● **PROBLEM TO WORK ON**: Copy nothing but the lines below running from the line containing "[978,850,995,859] ~. -> [733,722,738,724] ." through the line containing "-> [49,41,149,60] 无论在何种", both end lines included.

● **Edit difference data**:
====

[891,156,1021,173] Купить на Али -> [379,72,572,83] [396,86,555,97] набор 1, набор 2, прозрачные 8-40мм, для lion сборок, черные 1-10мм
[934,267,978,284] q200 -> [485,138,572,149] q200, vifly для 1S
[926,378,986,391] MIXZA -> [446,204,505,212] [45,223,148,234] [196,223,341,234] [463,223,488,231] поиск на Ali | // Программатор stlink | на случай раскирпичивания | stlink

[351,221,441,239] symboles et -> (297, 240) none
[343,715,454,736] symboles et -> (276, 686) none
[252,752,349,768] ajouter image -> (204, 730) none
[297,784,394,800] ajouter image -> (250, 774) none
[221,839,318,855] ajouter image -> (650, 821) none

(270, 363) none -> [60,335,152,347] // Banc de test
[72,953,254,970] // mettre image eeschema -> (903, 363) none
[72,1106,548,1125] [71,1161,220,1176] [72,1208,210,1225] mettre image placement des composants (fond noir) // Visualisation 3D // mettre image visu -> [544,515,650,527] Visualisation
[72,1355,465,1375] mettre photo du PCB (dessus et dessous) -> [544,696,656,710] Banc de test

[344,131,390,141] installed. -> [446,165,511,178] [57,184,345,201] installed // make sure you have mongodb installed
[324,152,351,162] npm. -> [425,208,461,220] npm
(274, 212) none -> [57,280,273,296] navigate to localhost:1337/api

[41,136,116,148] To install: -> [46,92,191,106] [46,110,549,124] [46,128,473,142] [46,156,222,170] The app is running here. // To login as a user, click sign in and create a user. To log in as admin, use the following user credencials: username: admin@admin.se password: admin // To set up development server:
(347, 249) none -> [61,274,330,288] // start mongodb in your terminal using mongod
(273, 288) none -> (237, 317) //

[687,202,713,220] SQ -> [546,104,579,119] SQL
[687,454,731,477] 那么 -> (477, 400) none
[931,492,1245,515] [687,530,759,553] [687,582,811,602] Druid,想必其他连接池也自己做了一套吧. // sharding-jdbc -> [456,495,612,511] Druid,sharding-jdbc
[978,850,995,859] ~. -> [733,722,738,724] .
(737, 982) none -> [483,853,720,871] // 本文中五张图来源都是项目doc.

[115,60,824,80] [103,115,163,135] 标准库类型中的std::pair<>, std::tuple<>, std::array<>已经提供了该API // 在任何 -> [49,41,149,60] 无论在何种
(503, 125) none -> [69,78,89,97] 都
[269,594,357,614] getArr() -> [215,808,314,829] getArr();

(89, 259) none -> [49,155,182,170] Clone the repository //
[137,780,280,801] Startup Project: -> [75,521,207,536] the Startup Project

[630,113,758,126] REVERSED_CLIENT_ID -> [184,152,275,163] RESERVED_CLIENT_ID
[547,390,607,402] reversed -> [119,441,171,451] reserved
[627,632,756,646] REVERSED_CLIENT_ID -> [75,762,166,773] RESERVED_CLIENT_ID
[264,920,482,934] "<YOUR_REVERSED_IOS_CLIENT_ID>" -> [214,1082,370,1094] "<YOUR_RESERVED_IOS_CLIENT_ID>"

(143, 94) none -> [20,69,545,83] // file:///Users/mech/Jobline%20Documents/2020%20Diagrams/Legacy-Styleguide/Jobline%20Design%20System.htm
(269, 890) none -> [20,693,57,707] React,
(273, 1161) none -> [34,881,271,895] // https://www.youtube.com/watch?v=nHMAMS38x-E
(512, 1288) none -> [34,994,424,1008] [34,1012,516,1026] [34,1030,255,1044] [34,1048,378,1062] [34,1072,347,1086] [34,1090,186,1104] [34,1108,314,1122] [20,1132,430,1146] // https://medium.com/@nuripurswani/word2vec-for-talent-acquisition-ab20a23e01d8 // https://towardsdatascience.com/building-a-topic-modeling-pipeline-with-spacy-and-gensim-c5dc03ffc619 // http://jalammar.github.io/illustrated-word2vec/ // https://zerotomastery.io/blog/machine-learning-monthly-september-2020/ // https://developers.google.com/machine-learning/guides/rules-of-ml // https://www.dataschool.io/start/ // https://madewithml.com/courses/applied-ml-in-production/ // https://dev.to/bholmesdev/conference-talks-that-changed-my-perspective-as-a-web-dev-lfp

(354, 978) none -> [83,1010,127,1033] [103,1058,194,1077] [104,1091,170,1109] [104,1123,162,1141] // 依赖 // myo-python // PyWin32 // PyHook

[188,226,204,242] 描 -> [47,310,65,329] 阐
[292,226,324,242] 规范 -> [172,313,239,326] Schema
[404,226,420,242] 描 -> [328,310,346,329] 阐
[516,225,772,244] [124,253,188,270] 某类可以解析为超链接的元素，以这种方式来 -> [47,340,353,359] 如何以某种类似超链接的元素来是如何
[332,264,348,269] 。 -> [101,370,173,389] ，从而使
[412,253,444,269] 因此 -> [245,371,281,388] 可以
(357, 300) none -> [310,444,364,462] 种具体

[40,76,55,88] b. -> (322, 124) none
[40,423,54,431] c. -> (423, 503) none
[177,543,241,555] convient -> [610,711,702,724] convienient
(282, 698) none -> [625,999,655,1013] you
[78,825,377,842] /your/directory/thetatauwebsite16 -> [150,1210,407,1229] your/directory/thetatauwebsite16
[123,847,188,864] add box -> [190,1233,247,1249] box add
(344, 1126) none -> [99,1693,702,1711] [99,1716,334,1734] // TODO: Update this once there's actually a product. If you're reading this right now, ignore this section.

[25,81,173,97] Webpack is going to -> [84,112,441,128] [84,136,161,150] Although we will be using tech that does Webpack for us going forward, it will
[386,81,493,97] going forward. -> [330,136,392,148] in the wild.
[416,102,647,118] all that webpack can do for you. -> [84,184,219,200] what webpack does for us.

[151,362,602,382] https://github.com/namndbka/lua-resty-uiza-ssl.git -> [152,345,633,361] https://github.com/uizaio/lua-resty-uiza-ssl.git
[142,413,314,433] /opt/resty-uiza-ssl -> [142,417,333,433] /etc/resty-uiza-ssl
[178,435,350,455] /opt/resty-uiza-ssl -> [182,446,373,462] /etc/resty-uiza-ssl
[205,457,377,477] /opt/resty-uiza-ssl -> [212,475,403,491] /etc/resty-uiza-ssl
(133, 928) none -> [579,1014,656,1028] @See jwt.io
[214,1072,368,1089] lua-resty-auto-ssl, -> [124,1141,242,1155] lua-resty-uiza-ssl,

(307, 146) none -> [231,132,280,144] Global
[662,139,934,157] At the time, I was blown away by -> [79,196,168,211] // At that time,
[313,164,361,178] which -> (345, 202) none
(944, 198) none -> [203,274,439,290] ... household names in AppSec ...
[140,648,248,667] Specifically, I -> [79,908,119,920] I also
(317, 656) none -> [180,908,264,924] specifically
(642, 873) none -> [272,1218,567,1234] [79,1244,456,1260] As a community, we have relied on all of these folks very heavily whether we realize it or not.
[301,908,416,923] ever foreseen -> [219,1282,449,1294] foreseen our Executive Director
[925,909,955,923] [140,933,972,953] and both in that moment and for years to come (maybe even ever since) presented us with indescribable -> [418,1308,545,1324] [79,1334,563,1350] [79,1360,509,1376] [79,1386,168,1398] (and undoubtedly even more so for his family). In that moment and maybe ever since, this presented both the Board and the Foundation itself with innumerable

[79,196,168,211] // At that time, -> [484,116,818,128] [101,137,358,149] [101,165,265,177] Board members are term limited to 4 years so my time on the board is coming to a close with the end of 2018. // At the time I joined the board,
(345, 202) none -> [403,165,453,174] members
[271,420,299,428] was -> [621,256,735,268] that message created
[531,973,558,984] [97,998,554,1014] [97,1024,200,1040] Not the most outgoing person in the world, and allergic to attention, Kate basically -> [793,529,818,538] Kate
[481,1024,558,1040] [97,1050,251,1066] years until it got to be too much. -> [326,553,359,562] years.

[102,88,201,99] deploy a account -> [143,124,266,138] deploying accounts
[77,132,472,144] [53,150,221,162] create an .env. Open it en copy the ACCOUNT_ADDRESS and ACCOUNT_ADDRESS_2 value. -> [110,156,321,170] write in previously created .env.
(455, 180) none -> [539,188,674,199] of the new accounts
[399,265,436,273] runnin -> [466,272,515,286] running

====

● **REPLY**:
[978,850,995,859] ~. -> [733,722,738,724] .
(737, 982) none -> [483,853,720,871] // 本文中五张图来源都是项目doc.

[115,60,824,80] [103,115,163,135] 标准库类型中的std::pair<>, std::tuple<>, std::array<>已经提供了该API // 在任何 -> [49,41,149,60] 无论在何种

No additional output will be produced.